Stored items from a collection
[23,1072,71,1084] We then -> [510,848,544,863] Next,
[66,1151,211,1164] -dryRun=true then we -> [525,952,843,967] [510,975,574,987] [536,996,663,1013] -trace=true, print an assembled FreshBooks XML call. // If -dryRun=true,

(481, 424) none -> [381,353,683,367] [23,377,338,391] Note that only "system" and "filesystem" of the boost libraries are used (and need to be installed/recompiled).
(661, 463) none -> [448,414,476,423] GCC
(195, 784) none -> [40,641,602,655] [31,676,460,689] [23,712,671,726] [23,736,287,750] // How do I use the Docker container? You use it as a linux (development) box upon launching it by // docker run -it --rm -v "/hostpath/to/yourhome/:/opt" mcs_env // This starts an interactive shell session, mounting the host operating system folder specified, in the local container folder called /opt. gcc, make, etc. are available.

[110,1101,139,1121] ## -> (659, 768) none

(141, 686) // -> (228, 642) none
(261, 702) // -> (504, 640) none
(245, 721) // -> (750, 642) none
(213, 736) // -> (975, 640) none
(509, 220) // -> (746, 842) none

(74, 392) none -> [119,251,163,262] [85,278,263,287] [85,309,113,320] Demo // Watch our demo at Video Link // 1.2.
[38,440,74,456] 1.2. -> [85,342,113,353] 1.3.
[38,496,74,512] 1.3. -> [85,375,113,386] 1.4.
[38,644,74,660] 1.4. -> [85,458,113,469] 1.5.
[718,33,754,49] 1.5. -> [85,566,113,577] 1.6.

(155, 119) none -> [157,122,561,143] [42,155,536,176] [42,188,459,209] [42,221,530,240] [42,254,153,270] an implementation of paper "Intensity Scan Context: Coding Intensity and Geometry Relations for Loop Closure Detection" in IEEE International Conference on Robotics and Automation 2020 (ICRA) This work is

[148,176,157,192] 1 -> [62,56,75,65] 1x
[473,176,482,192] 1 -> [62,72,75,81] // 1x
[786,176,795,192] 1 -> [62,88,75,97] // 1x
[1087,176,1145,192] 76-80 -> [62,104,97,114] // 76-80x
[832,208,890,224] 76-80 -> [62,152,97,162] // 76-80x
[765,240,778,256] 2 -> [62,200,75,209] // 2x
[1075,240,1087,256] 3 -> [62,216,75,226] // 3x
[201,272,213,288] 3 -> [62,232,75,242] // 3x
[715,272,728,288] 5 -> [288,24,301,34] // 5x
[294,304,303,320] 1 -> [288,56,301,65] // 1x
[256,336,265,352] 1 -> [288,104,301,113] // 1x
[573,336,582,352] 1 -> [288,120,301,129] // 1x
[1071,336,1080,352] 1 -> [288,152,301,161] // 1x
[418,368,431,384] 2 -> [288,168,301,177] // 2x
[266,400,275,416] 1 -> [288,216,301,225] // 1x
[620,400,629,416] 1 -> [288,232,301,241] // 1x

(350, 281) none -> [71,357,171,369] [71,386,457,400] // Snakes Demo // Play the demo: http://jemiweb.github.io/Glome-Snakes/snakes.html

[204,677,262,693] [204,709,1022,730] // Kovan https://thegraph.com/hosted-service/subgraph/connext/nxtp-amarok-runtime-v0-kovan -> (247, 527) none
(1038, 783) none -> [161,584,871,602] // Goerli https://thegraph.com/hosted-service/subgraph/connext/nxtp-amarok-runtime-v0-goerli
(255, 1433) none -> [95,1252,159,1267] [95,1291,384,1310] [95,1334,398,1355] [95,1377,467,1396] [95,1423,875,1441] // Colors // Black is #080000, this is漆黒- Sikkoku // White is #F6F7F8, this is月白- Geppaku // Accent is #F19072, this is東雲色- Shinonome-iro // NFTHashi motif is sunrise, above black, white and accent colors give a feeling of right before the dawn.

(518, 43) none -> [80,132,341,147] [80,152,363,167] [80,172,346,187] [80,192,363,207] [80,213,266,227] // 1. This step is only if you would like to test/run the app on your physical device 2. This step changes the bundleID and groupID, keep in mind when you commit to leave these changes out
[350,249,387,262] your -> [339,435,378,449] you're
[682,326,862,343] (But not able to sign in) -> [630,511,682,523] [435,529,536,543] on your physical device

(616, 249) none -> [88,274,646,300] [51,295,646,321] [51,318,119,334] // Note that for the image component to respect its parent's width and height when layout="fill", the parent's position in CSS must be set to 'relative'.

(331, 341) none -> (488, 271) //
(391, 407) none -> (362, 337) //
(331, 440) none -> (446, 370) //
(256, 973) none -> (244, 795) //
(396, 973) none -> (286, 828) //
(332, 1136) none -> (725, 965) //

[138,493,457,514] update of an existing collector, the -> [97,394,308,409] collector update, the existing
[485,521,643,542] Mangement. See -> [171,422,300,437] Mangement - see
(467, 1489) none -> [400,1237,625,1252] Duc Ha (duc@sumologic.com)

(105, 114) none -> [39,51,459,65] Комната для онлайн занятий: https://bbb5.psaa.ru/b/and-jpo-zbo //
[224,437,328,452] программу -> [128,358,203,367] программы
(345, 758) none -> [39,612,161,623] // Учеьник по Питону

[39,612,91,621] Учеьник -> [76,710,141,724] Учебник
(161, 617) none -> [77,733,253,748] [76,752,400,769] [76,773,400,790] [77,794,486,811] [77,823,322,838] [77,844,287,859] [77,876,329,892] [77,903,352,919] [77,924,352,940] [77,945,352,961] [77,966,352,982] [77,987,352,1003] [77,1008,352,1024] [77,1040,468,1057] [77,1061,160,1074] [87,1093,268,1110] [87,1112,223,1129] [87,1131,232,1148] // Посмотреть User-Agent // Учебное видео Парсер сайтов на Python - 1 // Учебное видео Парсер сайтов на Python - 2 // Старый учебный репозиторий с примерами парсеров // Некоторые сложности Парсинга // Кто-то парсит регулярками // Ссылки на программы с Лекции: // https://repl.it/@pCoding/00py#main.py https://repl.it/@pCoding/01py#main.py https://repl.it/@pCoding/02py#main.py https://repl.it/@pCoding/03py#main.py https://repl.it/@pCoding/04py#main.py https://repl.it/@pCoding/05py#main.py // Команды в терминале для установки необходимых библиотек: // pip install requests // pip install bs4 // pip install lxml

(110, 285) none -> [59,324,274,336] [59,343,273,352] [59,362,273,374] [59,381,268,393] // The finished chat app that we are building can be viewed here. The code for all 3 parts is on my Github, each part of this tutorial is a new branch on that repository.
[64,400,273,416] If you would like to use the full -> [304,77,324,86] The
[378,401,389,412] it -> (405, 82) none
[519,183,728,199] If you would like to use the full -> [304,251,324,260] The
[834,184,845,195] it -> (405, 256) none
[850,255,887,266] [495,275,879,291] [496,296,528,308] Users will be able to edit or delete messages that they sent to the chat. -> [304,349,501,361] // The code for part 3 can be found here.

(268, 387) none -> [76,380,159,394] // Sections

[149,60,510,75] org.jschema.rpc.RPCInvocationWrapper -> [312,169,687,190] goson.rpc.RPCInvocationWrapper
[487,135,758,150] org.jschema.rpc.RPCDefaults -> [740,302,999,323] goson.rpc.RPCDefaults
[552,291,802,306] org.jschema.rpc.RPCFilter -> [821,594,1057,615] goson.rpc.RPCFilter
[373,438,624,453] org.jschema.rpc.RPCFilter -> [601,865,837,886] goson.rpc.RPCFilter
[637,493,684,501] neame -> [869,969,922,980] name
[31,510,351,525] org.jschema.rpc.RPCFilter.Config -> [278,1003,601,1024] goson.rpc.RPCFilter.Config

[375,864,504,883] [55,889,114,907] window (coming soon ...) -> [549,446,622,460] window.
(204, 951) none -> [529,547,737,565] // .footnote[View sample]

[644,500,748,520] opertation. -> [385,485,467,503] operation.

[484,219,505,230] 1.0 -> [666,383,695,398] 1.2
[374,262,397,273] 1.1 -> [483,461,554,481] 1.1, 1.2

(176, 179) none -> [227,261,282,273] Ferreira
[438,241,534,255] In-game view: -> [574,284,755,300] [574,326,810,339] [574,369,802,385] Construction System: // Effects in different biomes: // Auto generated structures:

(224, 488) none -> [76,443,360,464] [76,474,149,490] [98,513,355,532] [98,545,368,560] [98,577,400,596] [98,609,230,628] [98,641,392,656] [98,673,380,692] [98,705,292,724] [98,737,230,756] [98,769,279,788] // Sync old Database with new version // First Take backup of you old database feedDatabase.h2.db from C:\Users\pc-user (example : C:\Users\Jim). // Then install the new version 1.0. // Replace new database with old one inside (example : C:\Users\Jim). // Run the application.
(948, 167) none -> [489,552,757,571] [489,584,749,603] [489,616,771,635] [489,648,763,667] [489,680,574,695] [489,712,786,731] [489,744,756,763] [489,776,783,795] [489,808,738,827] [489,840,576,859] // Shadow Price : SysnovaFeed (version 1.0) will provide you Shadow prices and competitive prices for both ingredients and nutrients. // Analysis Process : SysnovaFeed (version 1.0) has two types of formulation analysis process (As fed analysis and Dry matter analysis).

Exercise objective: Wherever the word "Учеьник" turns up in the records, copy out the line it is on.

Expected output:
(345, 758) none -> [39,612,161,623] // Учеьник по Питону
[39,612,91,621] Учеьник -> [76,710,141,724] Учебник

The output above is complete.